Bug 1624244 - Exclude Japanese characters KATAKANA-HIRAGANA [SEMI-]VOICED SOUND MARK from the diacritics that can be ignored during search. r=m_kato

Differential Revision: https://phabricator.services.mozilla.com/D67834 --HG-- extra : moz-landing-system : lando
2020-03-30 13:53:20 +00:00 · 2020-03-30 13:53:20 +00:00 · 4a5876c846
--- a/intl/unicharutil/util/nsUnicodeProperties.cpp
+++ b/intl/unicharutil/util/nsUnicodeProperties.cpp
@ -366,6 +366,9 @@ uint32_t GetNaked(uint32_t aCh) {
    }
    if (!IsCombiningDiacritic(nextChar)) {
      // Hangul syllables decompose but do not actually have diacritics.
+      // This also excludes decompositions with the Japanese marks U+3099 and
+      // U+309A (COMBINING KATAKANA-HIRAGANA [SEMI-]VOICED SOUND MARK), which
+      // we should not ignore for searching (bug 1624244).
      baseChar = aCh;
    }
  }
--- a/intl/unicharutil/util/nsUnicodeProperties.h
+++ b/intl/unicharutil/util/nsUnicodeProperties.h
@ -240,8 +240,15 @@ uint32_t CountGraphemeClusters(const char16_t* aText, uint32_t aLength);
 // European accents and Hebrew niqqud, but not Hangul components or Thaana
 // vowels, even though Thaana vowels are combining nonspacing marks that could
 // be considered diacritics.
+// As an exception to strictly following Unicode properties, we exclude the
+// Japanese kana voicing marks
+//   3099;COMBINING KATAKANA-HIRAGANA VOICED SOUND MARK;Mn;8;NSM
+//   309A;COMBINING KATAKANA-HIRAGANA SEMI-VOICED SOUND MARK;Mn;8;NSM
+// which users report should not be ignored (bug 1624244).

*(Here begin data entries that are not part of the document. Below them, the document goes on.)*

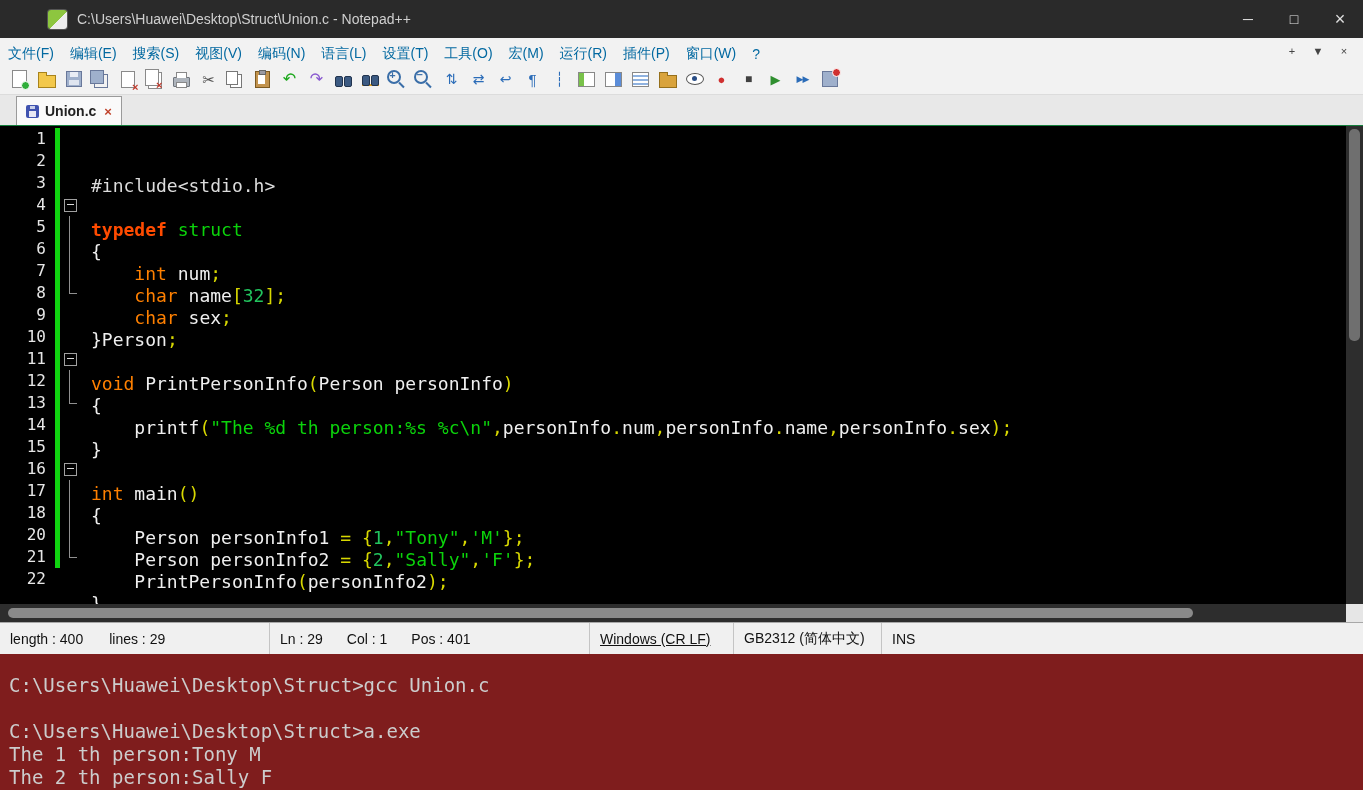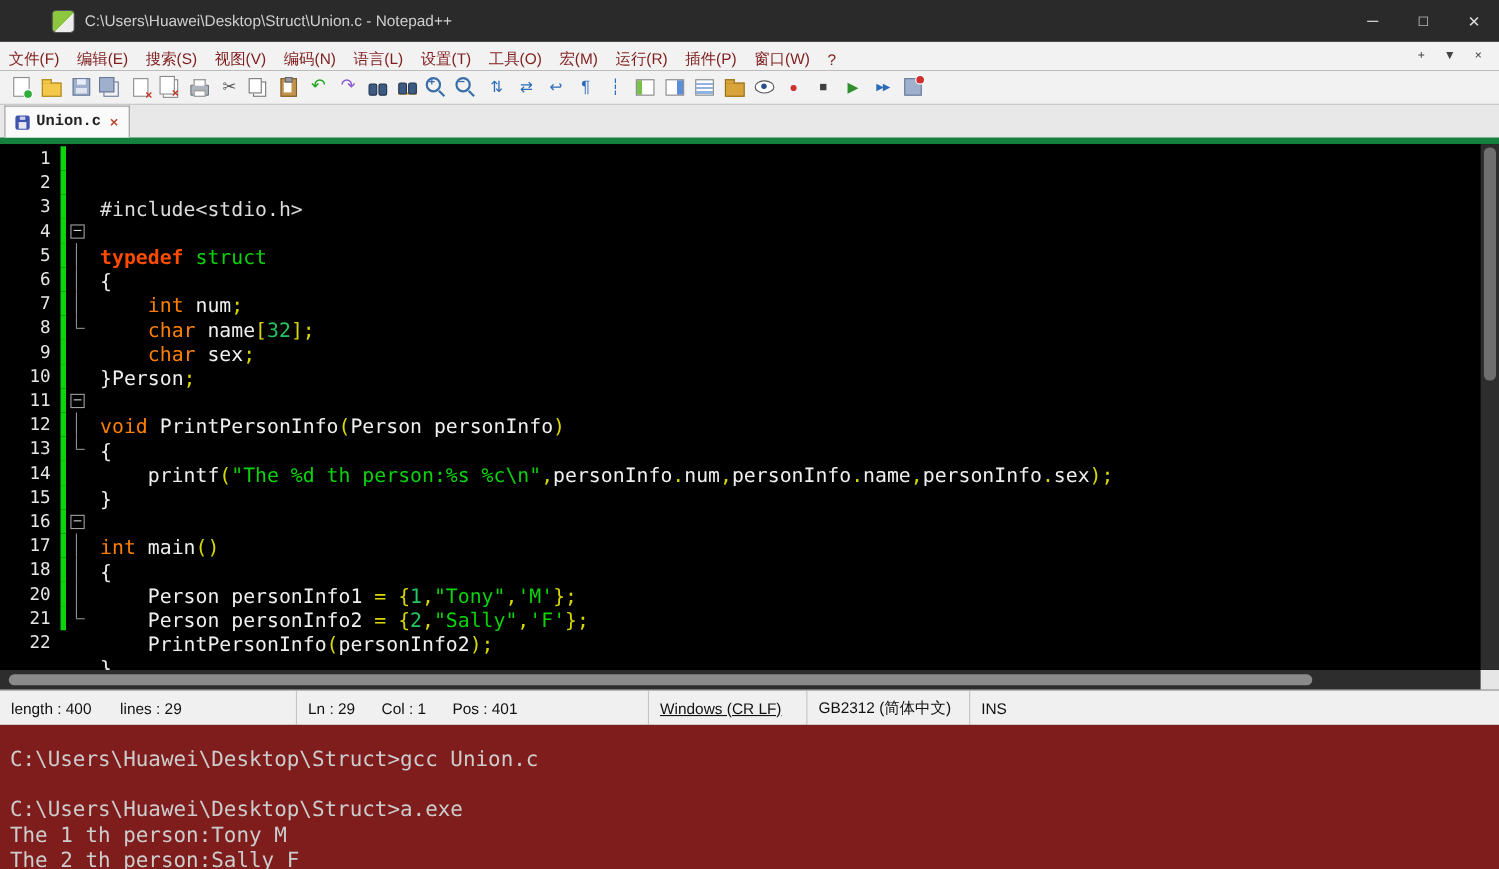--- a/index.html
+++ b/index.html
@@ -19,7 +19,7 @@
   
   .menubar{height:26px;background:#f2f2f2;display:flex;align-items:center;flex:none;}
   .menu-items{display:flex;height:100%;}
-  .menu-item{padding:16px 8px;font-size:14px;color:#7f1d1d;display:flex;align-items:center;border:none;background:transparent;}
+  .menu-item{padding:16px 8px;font-size:14px;color:#0369a1;display:flex;align-items:center;border:none;background:transparent;}
   .menu-right{margin-left:auto;display:flex;align-items:center;padding-right:8px;gap:4px;}
   .mrb{width:22px;height:20px;font-size:11px;color:#444;display:flex;align-items:center;justify-content:center;border:none;background:transparent;padding:0;}
 

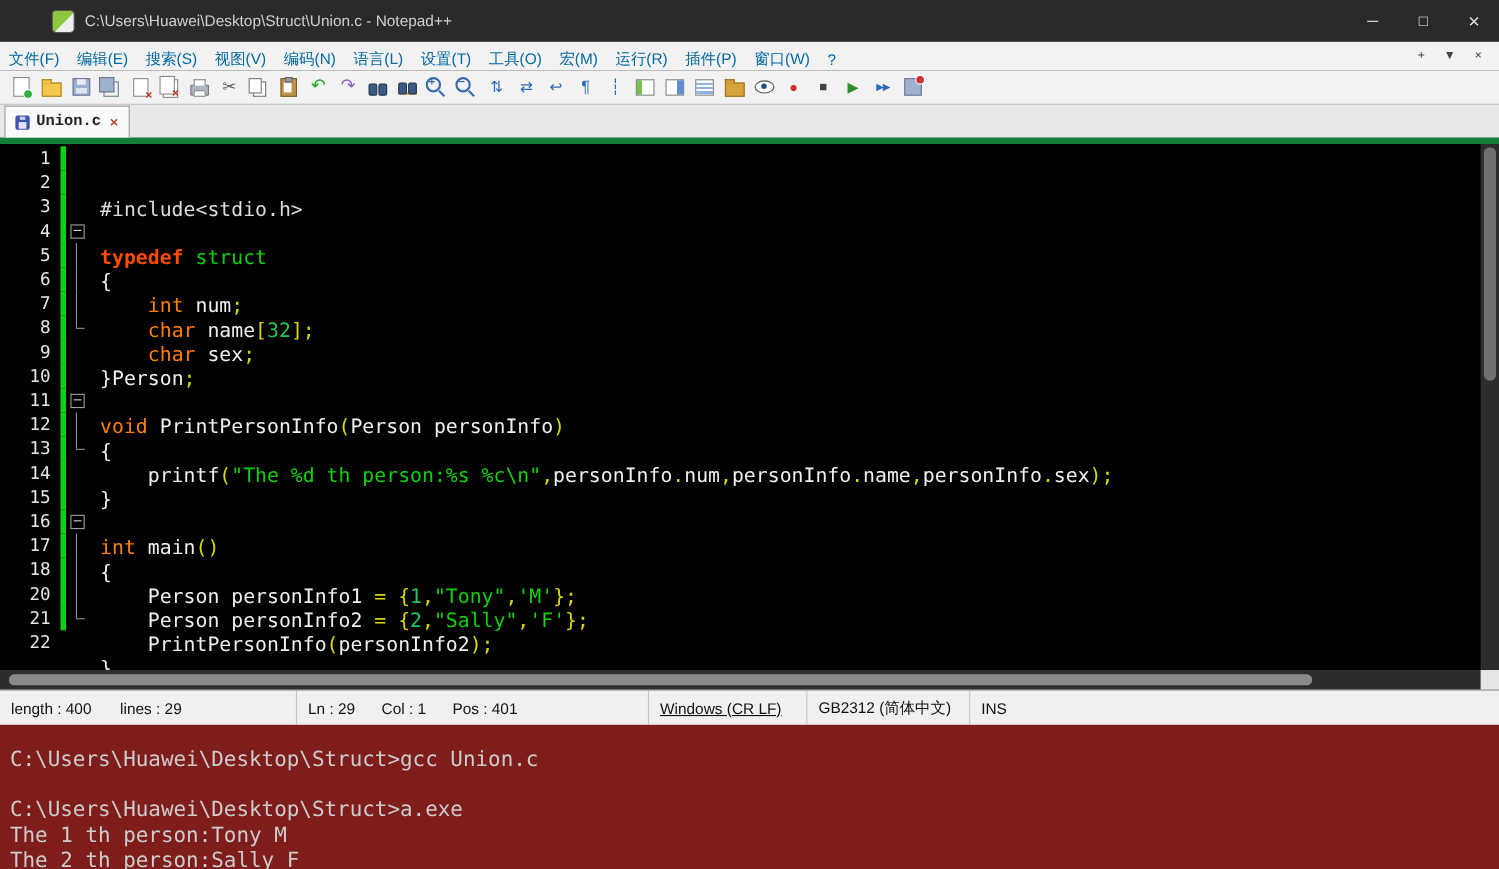--- a/index.html
+++ b/index.html
@@ -65,7 +65,7 @@
   .ic-savemacro::after{content:"";position:absolute;right:-4px;top:-4px;width:7px;height:7px;border-radius:50%;background:#d03030;border:1px solid #fff;}
 
   
-  .tabbar{height:30px;background:#e8e8e8;display:flex;align-items:flex-end;flex:none;padding-left:4px;border-bottom:6px solid #15803d;font-family:Liberation Mono, monospace;}
+  .tabbar{height:30px;background:#e8e8e8;display:flex;align-items:flex-end;flex:none;padding-left:16px;border-bottom:1px solid #15803d;}
   .tab{height:28px;display:flex;align-items:center;gap:6px;padding:0 9px;background:#fafafa;border:1px solid #9a9a9a;border-bottom:none;font-size:14px;font-weight:700;color:#222;}
   .tabicon{width:13px;height:13px;background:#4053b0;border-radius:2px;position:relative;flex:none;}
   .tabicon::before{content:"";position:absolute;left:3px;top:6px;width:7px;height:6px;background:#e8e8f4;}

 inline bool IsCombiningDiacritic(uint32_t aCh) {
-  return u_getCombiningClass(aCh) != 0;
+  uint8_t cc = u_getCombiningClass(aCh);
+  return cc != HB_UNICODE_COMBINING_CLASS_NOT_REORDERED &&
+         cc != HB_UNICODE_COMBINING_CLASS_KANA_VOICING;
 }

 // Remove diacritics from a character